Их заметили, и пятеро всадников, отделившись от основного отряда, направились к друзьям. Остальные, не снижая скорости, пронеслись к деревне. Опытный глаз Га-нора отметил, что воины вымотаны, многие ранены и едва держатся в седлах.
Сын Ирбиса внимательно следил за приближающейся пятеркой. Впереди, на мощных жеребцах ехали два закованных в латы рыцаря. На их стальных нагрудниках были выгравированы растянувшиеся в прыжке леопарды.

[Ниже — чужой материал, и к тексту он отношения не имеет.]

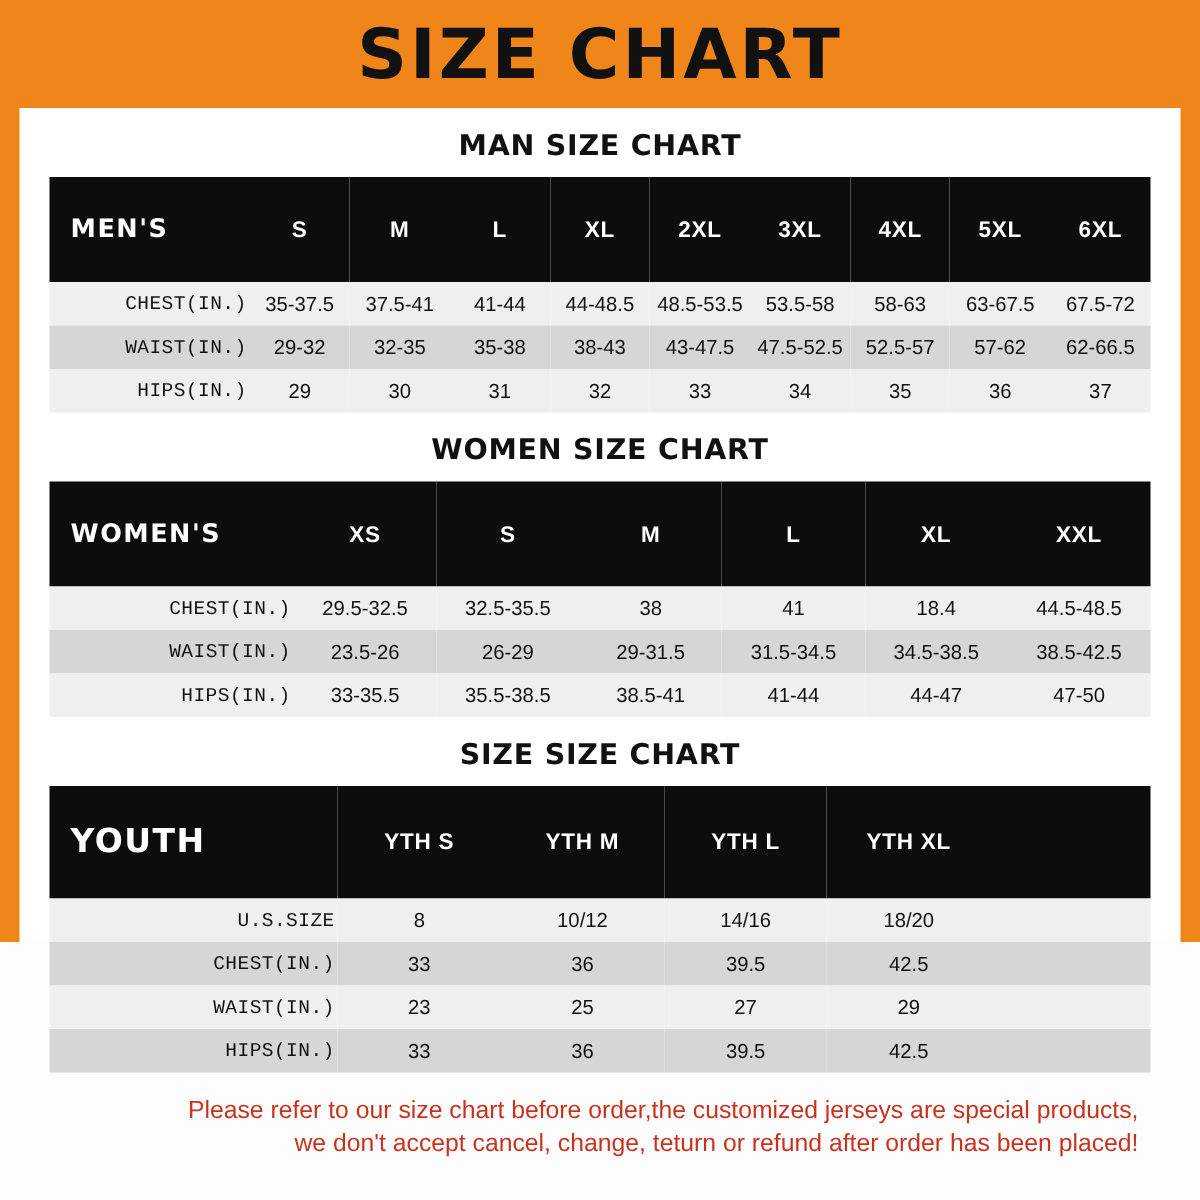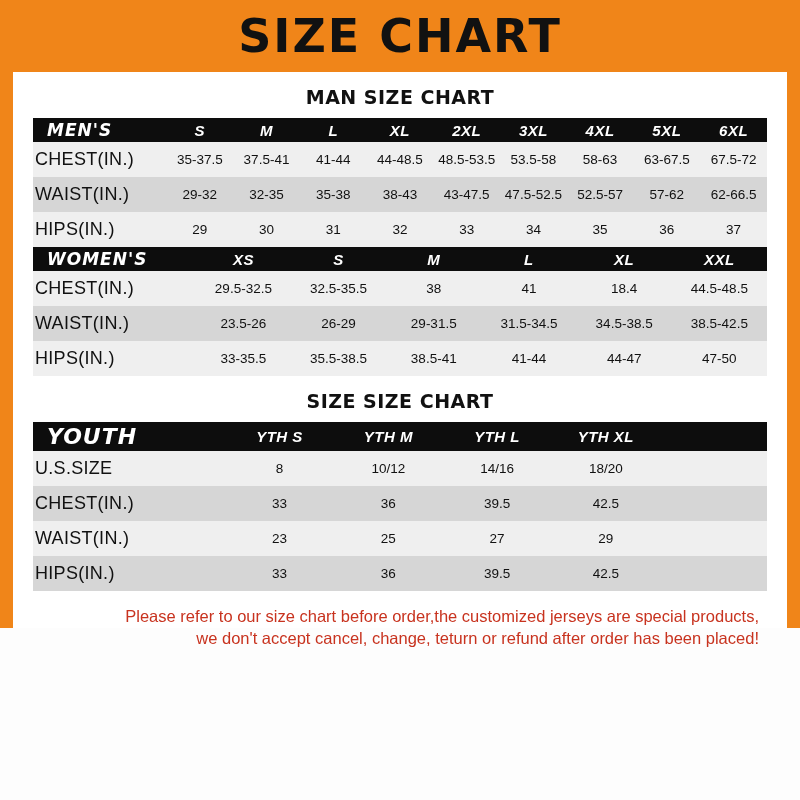"MEN'S" .hdr-row th { font-style: italic -> none; padding: 2px 2px -> 25px 2px }
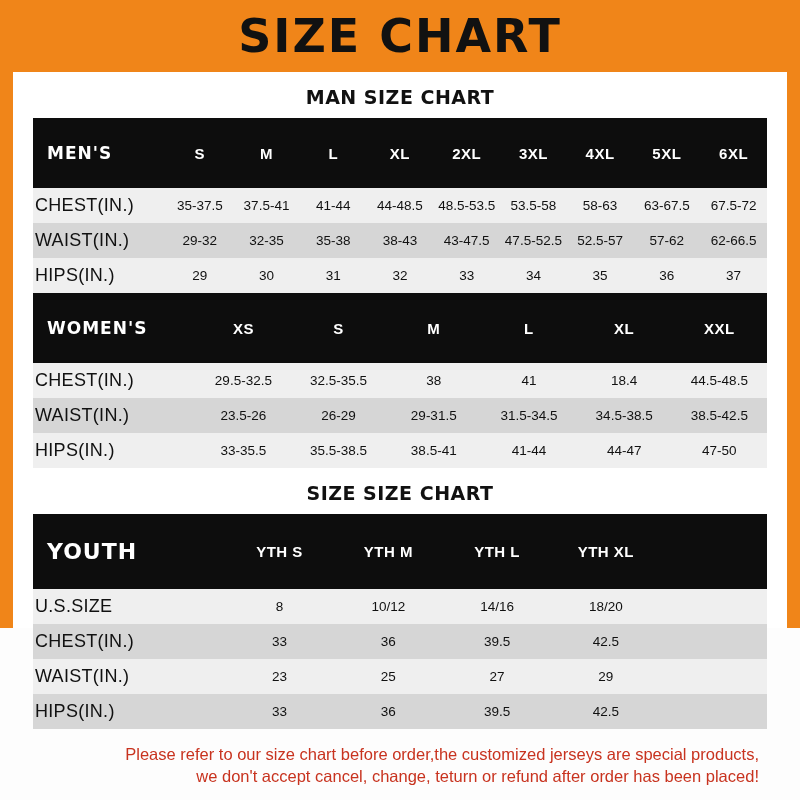"CHEST(IN.)" tbody tr td.label-col { font-family: none -> Liberation Mono, monospace; font-size: 18px -> 13px; text-align: left -> right }
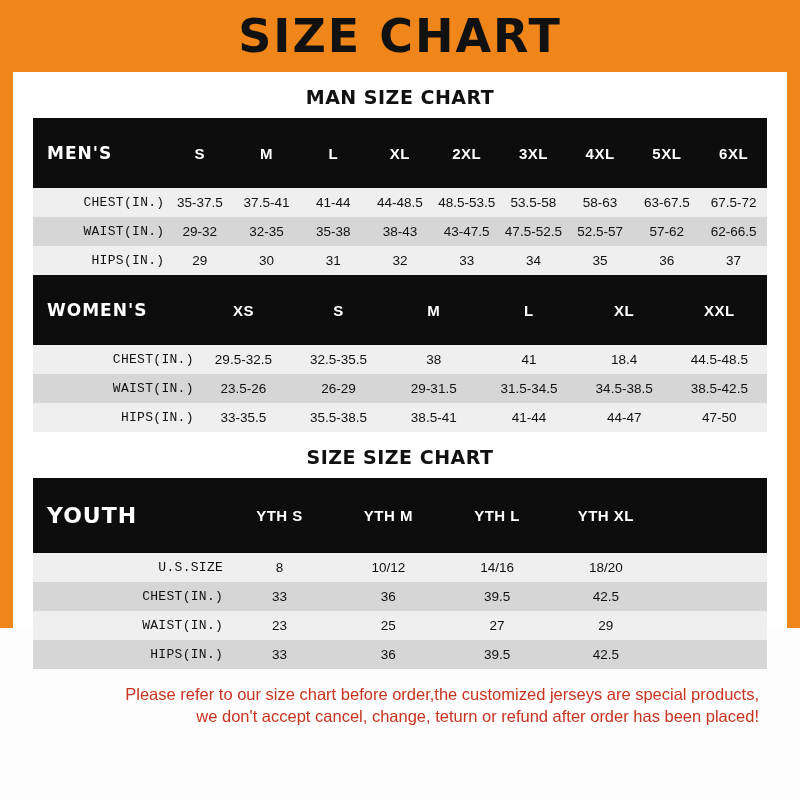"WOMEN SIZE CHART" div.section-title { html: none -> <div>WOMEN SIZE CHART</div> }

Первый воин – молодой, возможно, чуть старше Шена. Русые волосы отливали тусклым серебром на его висках, и любому знающему человеку это говорило о том, что в нем есть толика крови императорской семьи. Голубые глаза из-под прямых, вразлет бровей смотрели внимательно и устало. Тонкое благородное лицо портил сломанный и еще не заживший нос. Ввалившиеся щеки покрывала недельная щетина, над правой бровью была небольшая, стянутая суровой нитью рана.
Второй латник, казавшийся настоящим гигантом, не снимал шлема.